Monday, Apr. 12, 1943
Behind the Scenes
The President last week killed an inflationary threat. He vetoed the Bankhead bill, S.B. No. 660, the latest move by the Congressional farm bloc to boost farm prices. No. 660 was inflationary in that it would have excluded Federal farm benefit payments from the calculation of parity prices for price-ceiling purposes. This would automatically have provided a higher base for parity prices, and would thus have forced ceiling prices up.
This was the President's 588th veto.* With it he sent the Senate his third major message on inflation. The first message, a year ago, had outlined a seven-point strategy to curb the rising cost of living. The second message, seven months ago, had found progress satisfactory on all points save three: taxes, farm price control, wage stabilization. The cost of living was still rising. Between April 1942 and February
1943 h.c.l. advanced 5%; food alone was sharply up 11.7%.
The Danger. Franklin Roosevelt blamed the rise in the cost of living mainly on "our failure to bring food costs under control." The Bankhead bill, he declared, would compound that failure. "Under it ... the price of sugar would rise 1 1/2-c- a pound, the price of bread might go up -c- a loaf. . . . The price of corn could rise almost 10% which . . . would certainly call forth a demand for higher prices for hogs and livestock, poultry, eggs, milk. . . . These price increases . . . might swell the cost of living more than 5%."
Then he stuck in a threat: "If by this bill you force an increase in the cost of the basic foodstuffs, and as a result the National War Labor Board increases wages, no one can tell . . . what those increased wages will ultimately cost the farmers and all people of the nation."
Then the President addressed all the people. "The time has come when all of us--farmers, workers, managers and investors--must realize that we cannot improve our living standards in a period of total war."
The Battle Lines.
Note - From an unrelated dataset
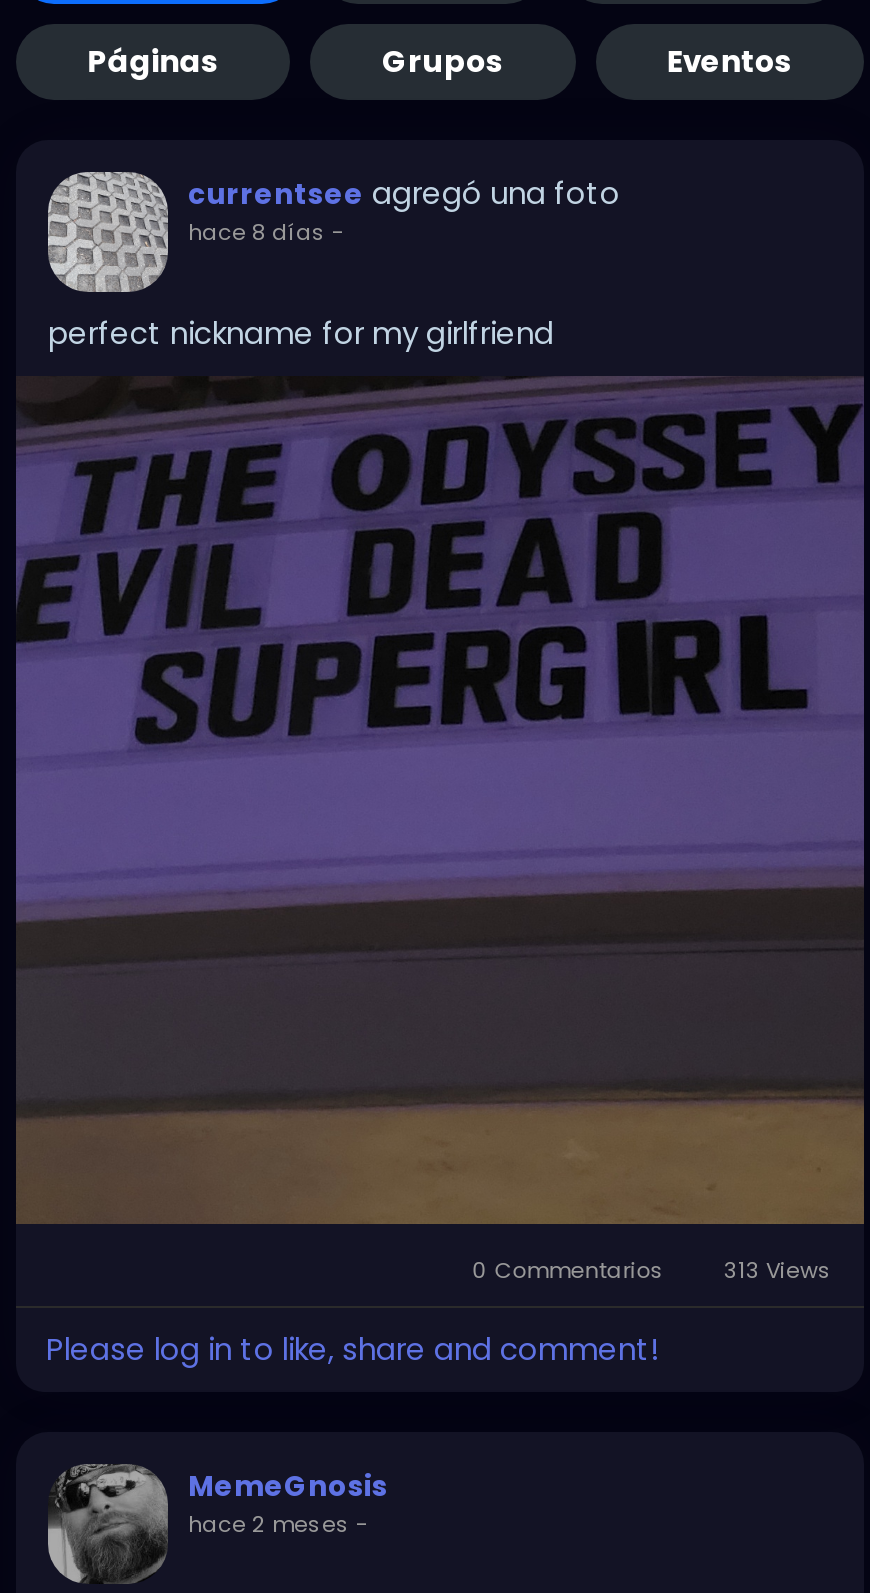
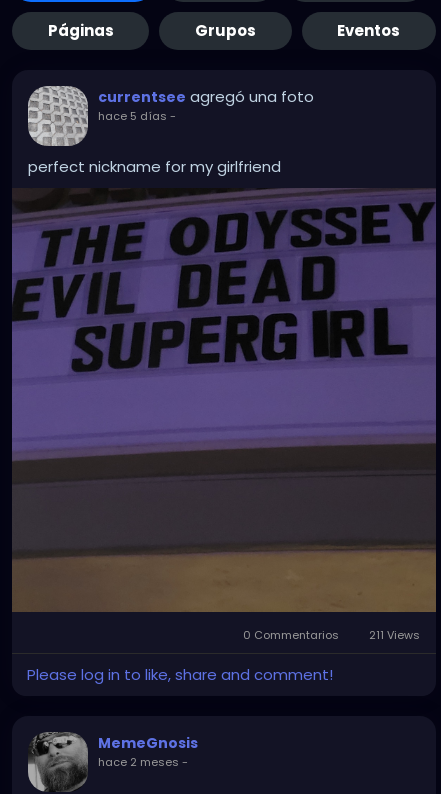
[188,216,350,248] hace 8 días - -> [98,108,179,124] hace 5 días -
[466,1254,832,1286] 0 Commentarios 313 Views -> [240,627,420,643] 0 Commentarios 211 Views

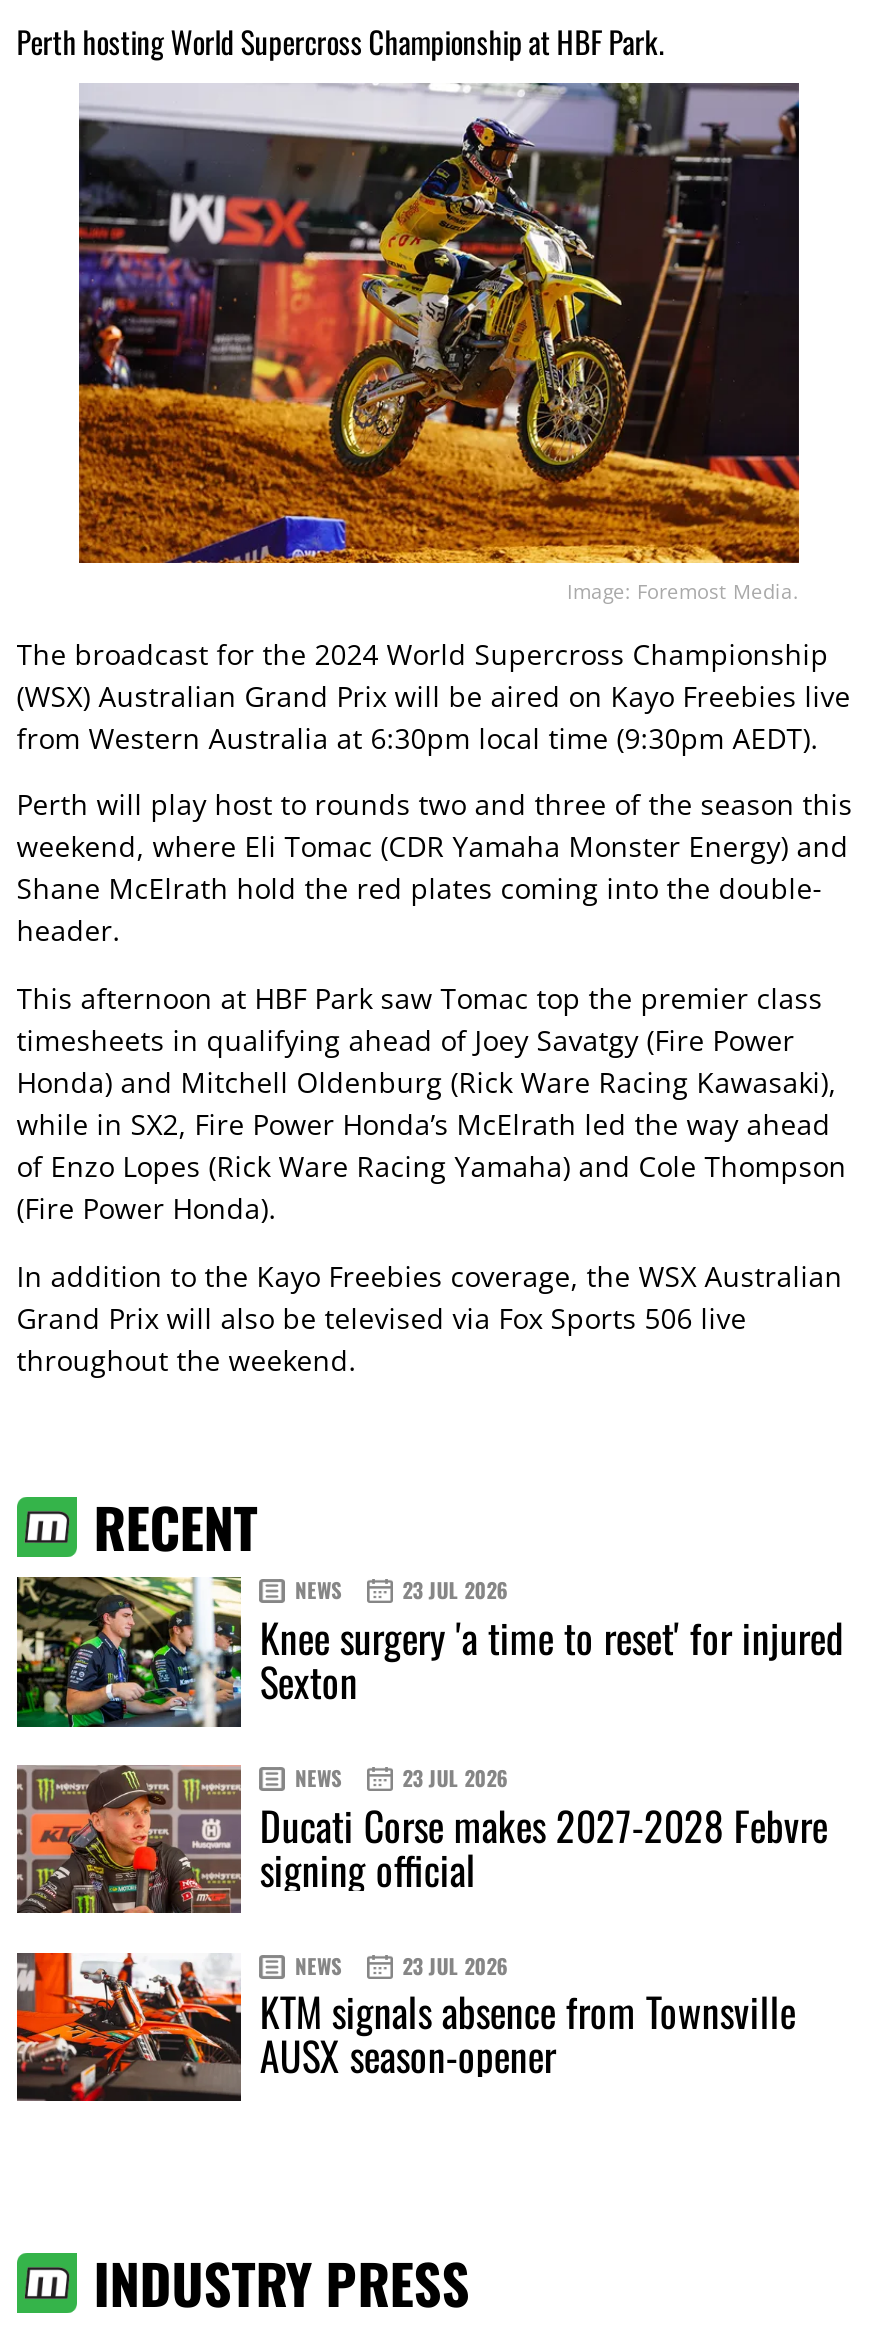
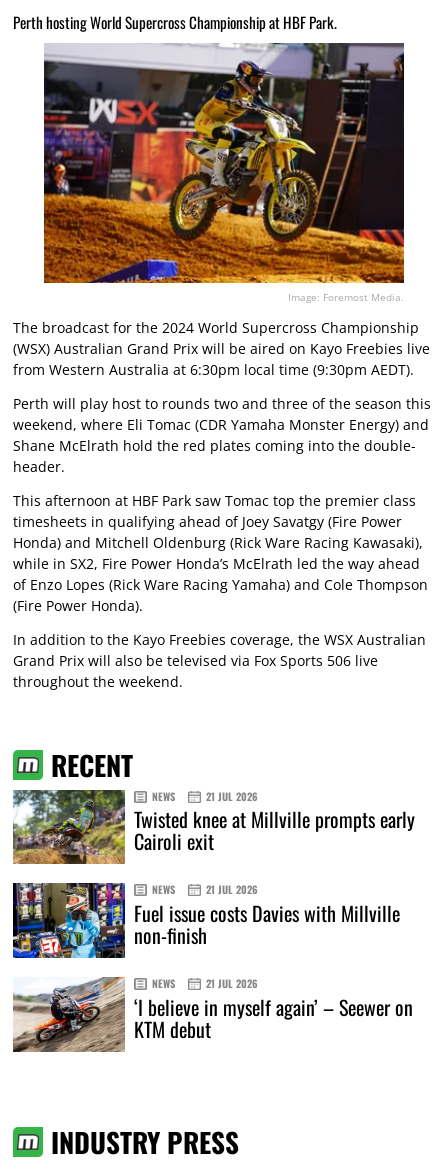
[15,1575,844,1729] [image] | 23 JUL 2026 | Knee surgery 'a time to reset' for injured | Sexton -> [12,788,415,865] [image] | 21 JUL 2026 | Twisted knee at Millville prompts early | Cairoli exit
[15,1762,828,1915] [image] | 23 JUL 2026 | Ducati Corse makes 2027-2028 Febvre | signing official -> [12,882,400,959] [image] | 21 JUL 2026 | Fuel issue costs Davies with Millville | non-finish
[15,1949,796,2103] [image] | 23 JUL 2026 | KTM signals absence from Townsville | AUSX season-opener -> [12,976,413,1053] [image] | 21 JUL 2026 | ‘I believe in myself again’ – Seewer on | KTM debut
While the Senate might override the veto, experts expected the House to sustain the President. Even the greediest farm lobbyist knew that if the farmers took another grab, labor would shove up to the trough for its turn.
Organized labor, meanwhile, had been suddenly converted--for the time being, anyway--to opposing inflation.
Behind the scenes was a major unreported development. The big labor chieftains had been quietly taken aside and shown some startling figures. Among them were some Labor Department statistics showing that in the last quarter of 1942, the average hourly earnings of all manufacturing workers rose 2.3%. In the same period farm prices went up 9.2%. This was a fool's race; labor's wages could never go up as fast as farm prices.
They saw the light. Into the White House trudged William Green of A.F. of L., Phil Murray of C.I.O., Alvanley Johnston of the Brotherhood of Locomotive Engineers. When they came out, they had decided to stop hooking wages to the soaring cost of living. Now organized labor will try to hold wages level, and work at the other end, to cut down h.c.l.
* President Roosevelt, despite his supposed rubber-stamp Congresses, has, in ten years, vetoed more bills than any other U.S. President. Second: Grover Cleveland, with 464.